All pictures are to be omitted while the lines starting at the line with "113559.SH | 转股市净率: 2.626 -> 2.921" and ending at the line with "113550.SH | 名称: 常汽转债 -> 宏辉转债" in the material below are retyped exactly, both ends included.

[Start of section]

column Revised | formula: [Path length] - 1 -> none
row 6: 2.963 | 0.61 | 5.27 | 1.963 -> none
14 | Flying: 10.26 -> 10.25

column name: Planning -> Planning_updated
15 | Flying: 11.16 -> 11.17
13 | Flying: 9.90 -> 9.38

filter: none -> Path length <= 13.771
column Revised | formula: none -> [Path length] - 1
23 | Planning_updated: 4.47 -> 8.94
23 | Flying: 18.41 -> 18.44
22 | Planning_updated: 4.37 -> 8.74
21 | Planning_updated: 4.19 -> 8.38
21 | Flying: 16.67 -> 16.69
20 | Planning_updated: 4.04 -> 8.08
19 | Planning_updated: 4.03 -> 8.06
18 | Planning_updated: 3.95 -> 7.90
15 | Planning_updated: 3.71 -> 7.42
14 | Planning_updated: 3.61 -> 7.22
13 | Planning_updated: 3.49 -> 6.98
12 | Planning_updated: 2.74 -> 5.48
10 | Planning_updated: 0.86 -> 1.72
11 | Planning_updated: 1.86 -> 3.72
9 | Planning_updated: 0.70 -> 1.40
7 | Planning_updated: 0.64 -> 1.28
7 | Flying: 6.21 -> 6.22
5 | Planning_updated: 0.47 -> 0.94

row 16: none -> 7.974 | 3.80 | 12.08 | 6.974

[End of section]
[Start of section]

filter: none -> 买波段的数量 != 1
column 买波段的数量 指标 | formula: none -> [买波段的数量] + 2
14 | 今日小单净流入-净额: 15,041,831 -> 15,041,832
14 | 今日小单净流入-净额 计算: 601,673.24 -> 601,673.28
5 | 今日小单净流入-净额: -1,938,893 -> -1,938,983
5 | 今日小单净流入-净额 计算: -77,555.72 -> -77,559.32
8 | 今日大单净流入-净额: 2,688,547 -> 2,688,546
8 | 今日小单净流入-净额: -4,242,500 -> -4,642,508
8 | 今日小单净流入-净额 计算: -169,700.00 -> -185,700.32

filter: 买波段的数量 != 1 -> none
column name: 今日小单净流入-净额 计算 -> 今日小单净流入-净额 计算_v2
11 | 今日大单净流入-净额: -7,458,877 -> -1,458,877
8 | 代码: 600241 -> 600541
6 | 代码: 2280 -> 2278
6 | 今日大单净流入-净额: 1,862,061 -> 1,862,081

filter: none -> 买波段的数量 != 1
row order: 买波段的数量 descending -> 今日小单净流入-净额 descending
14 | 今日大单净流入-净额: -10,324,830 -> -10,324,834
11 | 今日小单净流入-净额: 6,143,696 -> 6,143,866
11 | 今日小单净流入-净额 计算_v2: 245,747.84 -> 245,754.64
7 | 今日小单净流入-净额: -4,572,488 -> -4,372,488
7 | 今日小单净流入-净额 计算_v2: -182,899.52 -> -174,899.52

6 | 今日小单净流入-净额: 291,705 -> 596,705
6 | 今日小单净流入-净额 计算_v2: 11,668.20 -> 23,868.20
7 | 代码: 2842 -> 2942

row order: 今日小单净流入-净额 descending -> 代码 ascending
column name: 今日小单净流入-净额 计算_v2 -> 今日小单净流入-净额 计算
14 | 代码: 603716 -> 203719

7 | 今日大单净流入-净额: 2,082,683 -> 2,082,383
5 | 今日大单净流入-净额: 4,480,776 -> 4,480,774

[End of section]
[Start of section]

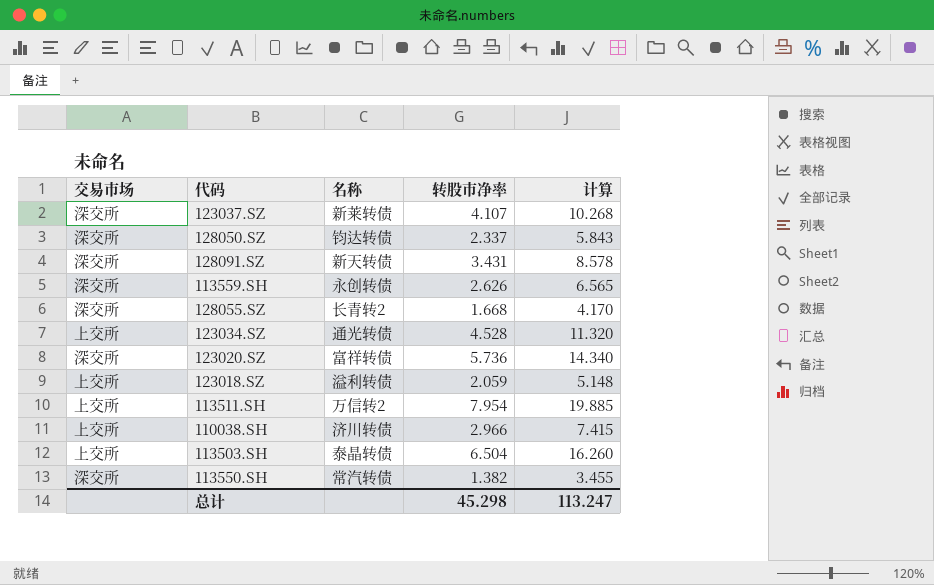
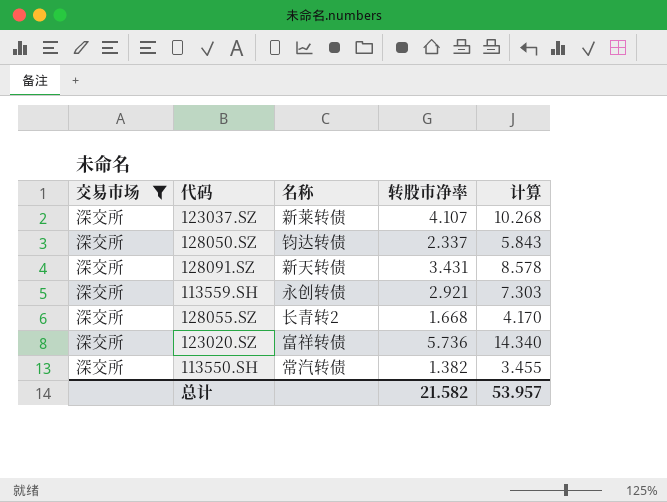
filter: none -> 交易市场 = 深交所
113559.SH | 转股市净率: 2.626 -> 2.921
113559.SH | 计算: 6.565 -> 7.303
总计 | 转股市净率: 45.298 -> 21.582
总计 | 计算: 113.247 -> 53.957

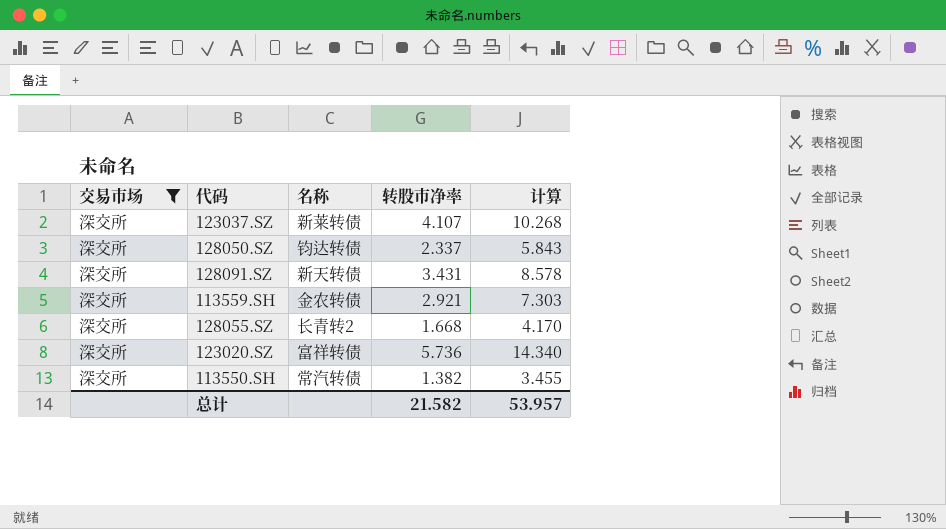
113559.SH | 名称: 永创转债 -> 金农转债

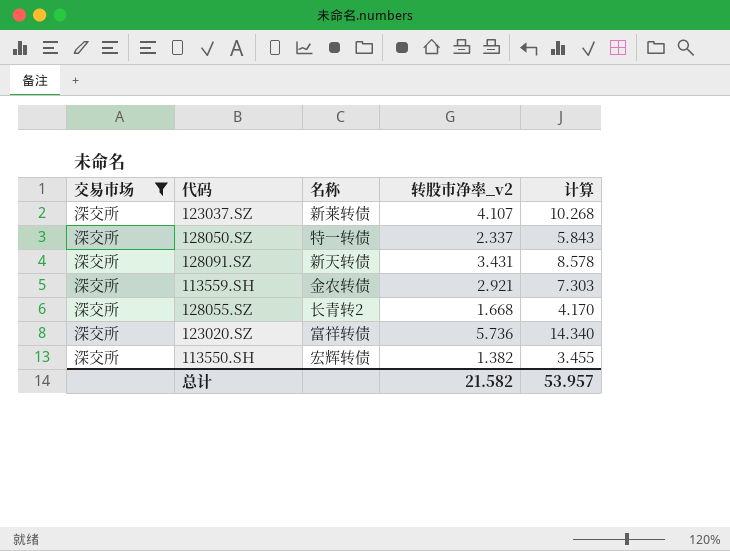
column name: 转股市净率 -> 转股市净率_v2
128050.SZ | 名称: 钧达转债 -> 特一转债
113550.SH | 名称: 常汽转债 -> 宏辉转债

[End of section]

:: ANSWER BOX ::
113559.SH | 转股市净率: 2.626 -> 2.921
113559.SH | 计算: 6.565 -> 7.303
总计 | 转股市净率: 45.298 -> 21.582
总计 | 计算: 113.247 -> 53.957

113559.SH | 名称: 永创转债 -> 金农转债

column name: 转股市净率 -> 转股市净率_v2
128050.SZ | 名称: 钧达转债 -> 特一转债
113550.SH | 名称: 常汽转债 -> 宏辉转债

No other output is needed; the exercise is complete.